A categorization by complexity
is in fact a middle path with a lot of flexibility, but it sounds like the
repercussions of changing something so deeply rooted in the
architecture would be like telling all keyboard users they have to switch
from qwerty to dvorak.
That leaves it to users to do it
locally with guidelines, best practices, authoring tool customizations,
and DITA specializations. It seems to me that such issues should be exposed and
made explicit to users, so that they can make decisions in an informed and
intelligent way.
Andrzej, my apology for
misspelling your name. Here's a cheer for OAXAL!
/BN
Hi Bruce,
Again I'm not defending HTML in general - but it's
still not clear to me why in the two examples I gave the one with the extra
tags is actually semantically better. And I'm not talking about text both
before and after a paragraph - or before and after any block. Just before, and
just some of the time. Does it make sense to require everyone who authors a
list to add a paragraph to every list, just because in some cases it's
useful?
Please don't think this
aspect of DITA happened because of ignorance or lack of thought. A lot of
thought and argument went into it. I'm happy to have those discussions again -
it's a reflection of DITA's success that people are still interested in these
issues. But as I said in my note to Andrzej, there is a tradeoff between being
permissive and allowing bad markup and being restrictive and enforcing
unnecessary markup.
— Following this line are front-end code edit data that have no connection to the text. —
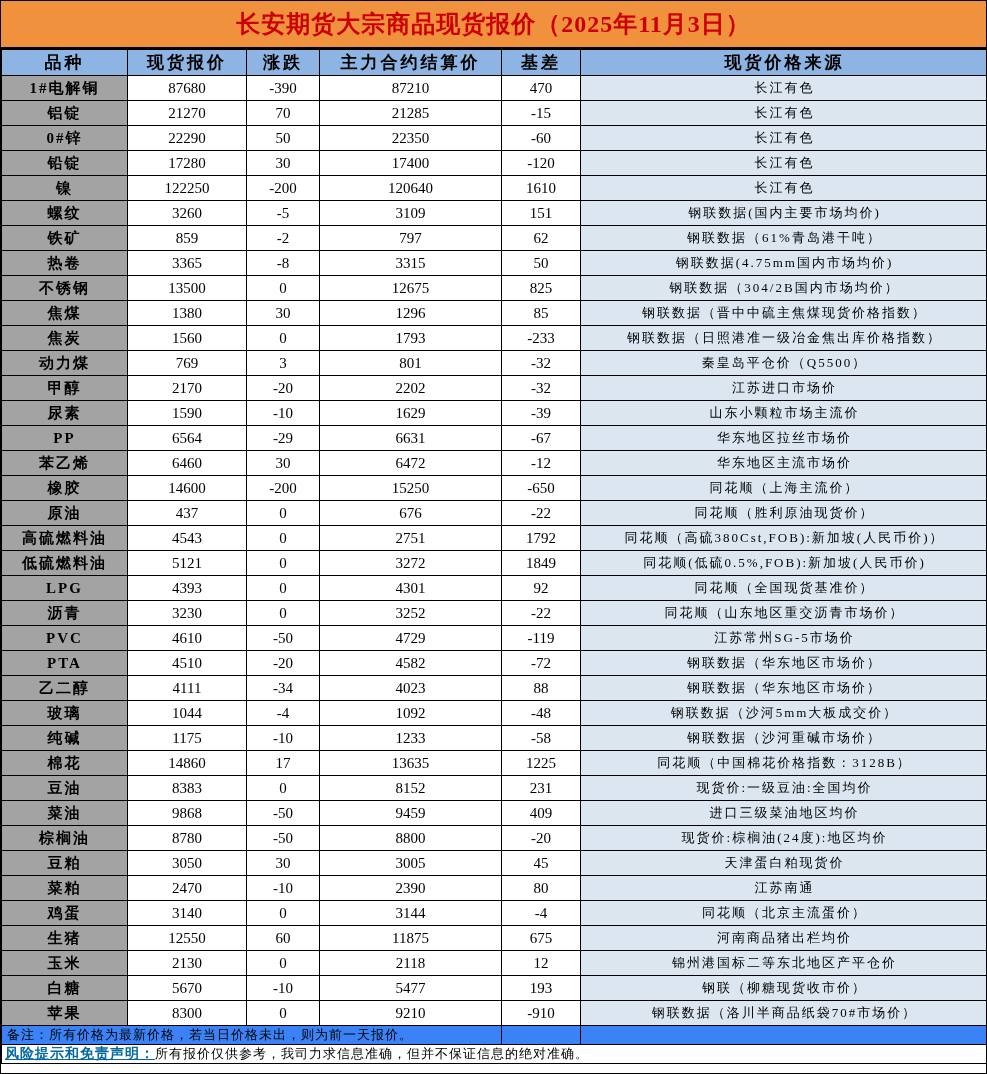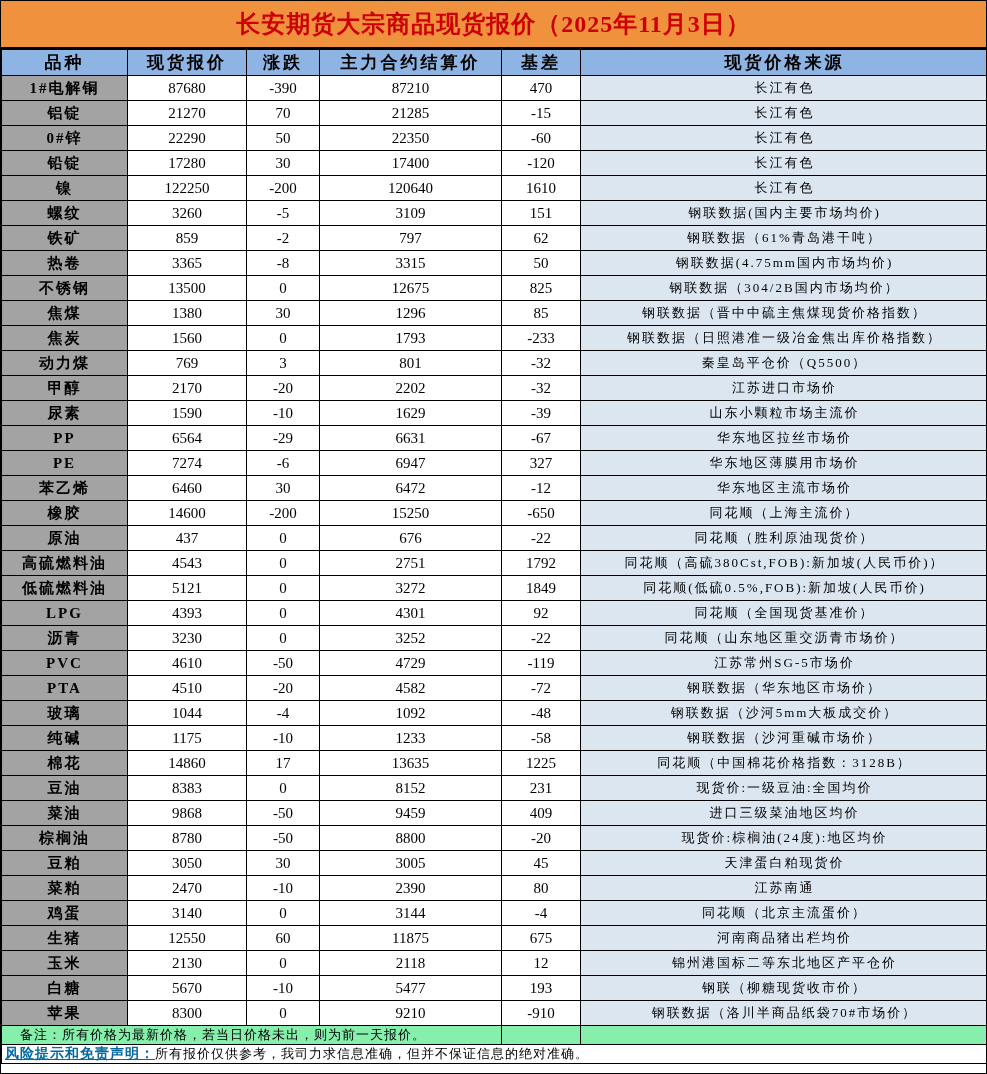"PE" tr { html: <tr> <td>PE</td> <td>7274</td> <td>-6</td> <td>6947</td> <td>327</td> <td>华东地区薄膜用市场价</td> </tr> -> none }
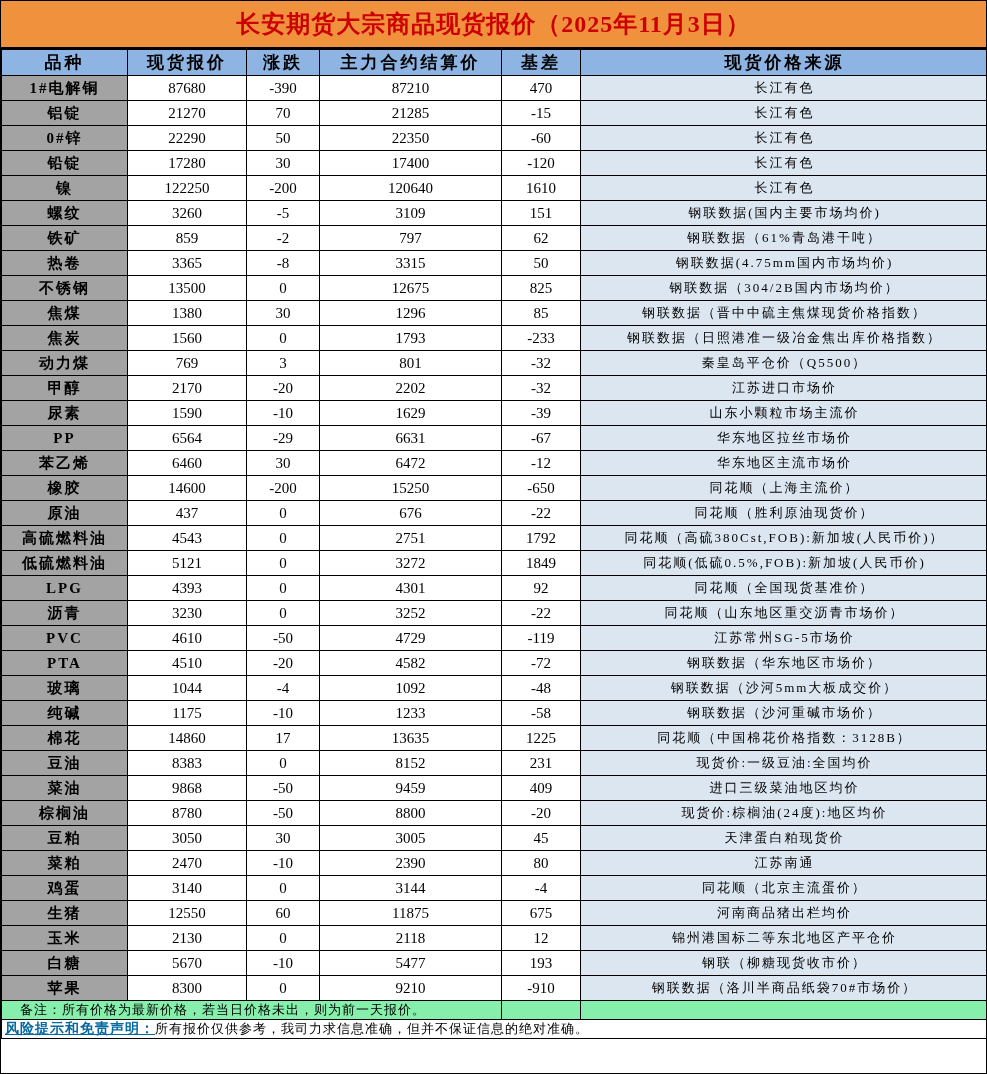"乙二醇" tr { html: none -> <tr> <td>乙二醇</td> <td>4111</td> <td>-34</td> <td>4023</td> <td>88</td> <td>钢联数据（华东地区市场价）</td> </tr> }
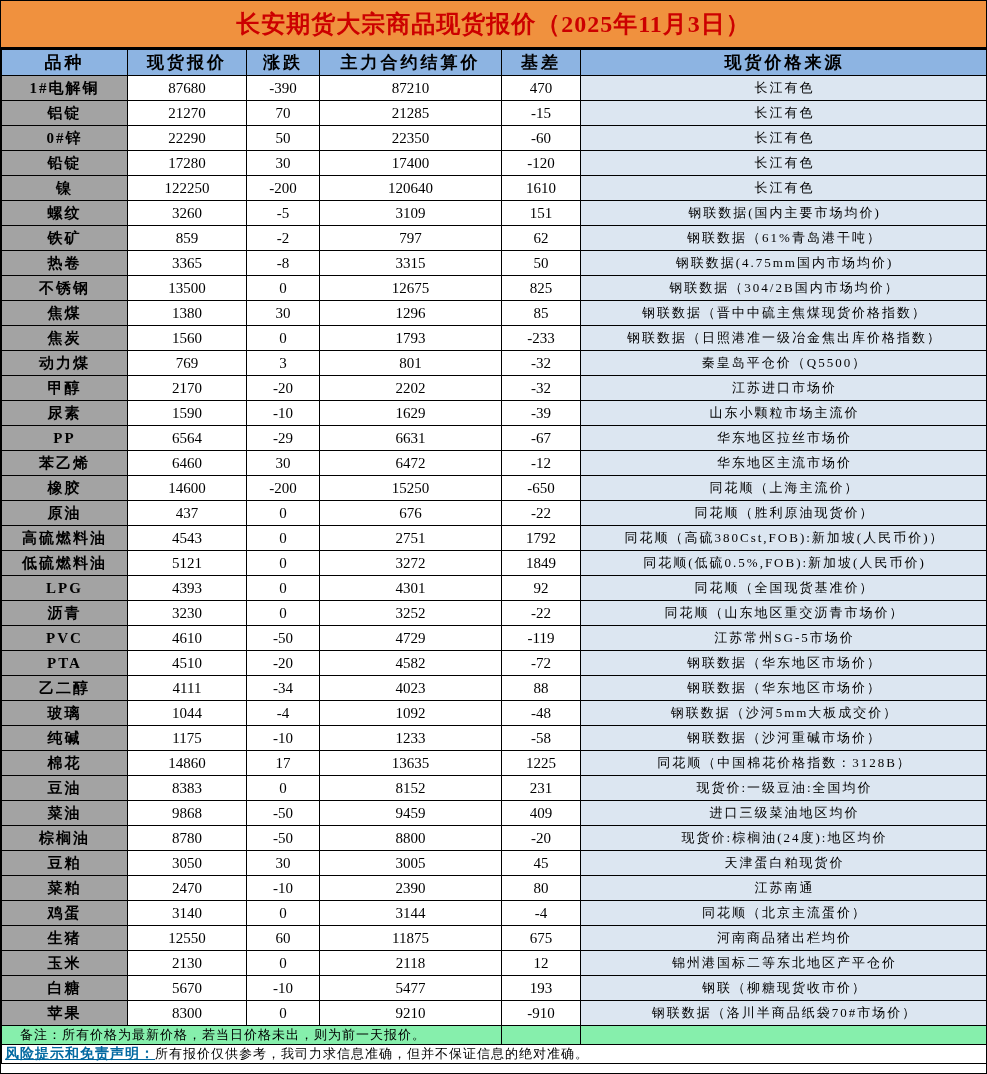"备注：所有价格为最新价格，若当日价格未出，则为前一天报价。" tr.note-row td { background: #86efac -> #3b82f6; padding-left: 18px -> 5px }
DITA's current positioning is somewhere in the midpoint of
two possible extremes - it allows some bad markup (like text after a block)
and requires some unnecessary markup (like body for a simple one-paragraph
topic). But please be aware of the tradeoffs that each position entails.
In terms of issues with usability
etc. - I think there is always room for improvement. But my own assessment is
that the confusion caused by a backwards-incompatible revamp of the standard
that breaks every existing tool and most existing content would cause a lot
more usability problems than our current loose content model does. And you
haven't addressed what would happen to all the specializations which would
become broken, including ones that have been around since DITA 1.0, such as
task.
In terms of lists and
tables: believe it or not, we had this discussion too back in the early years.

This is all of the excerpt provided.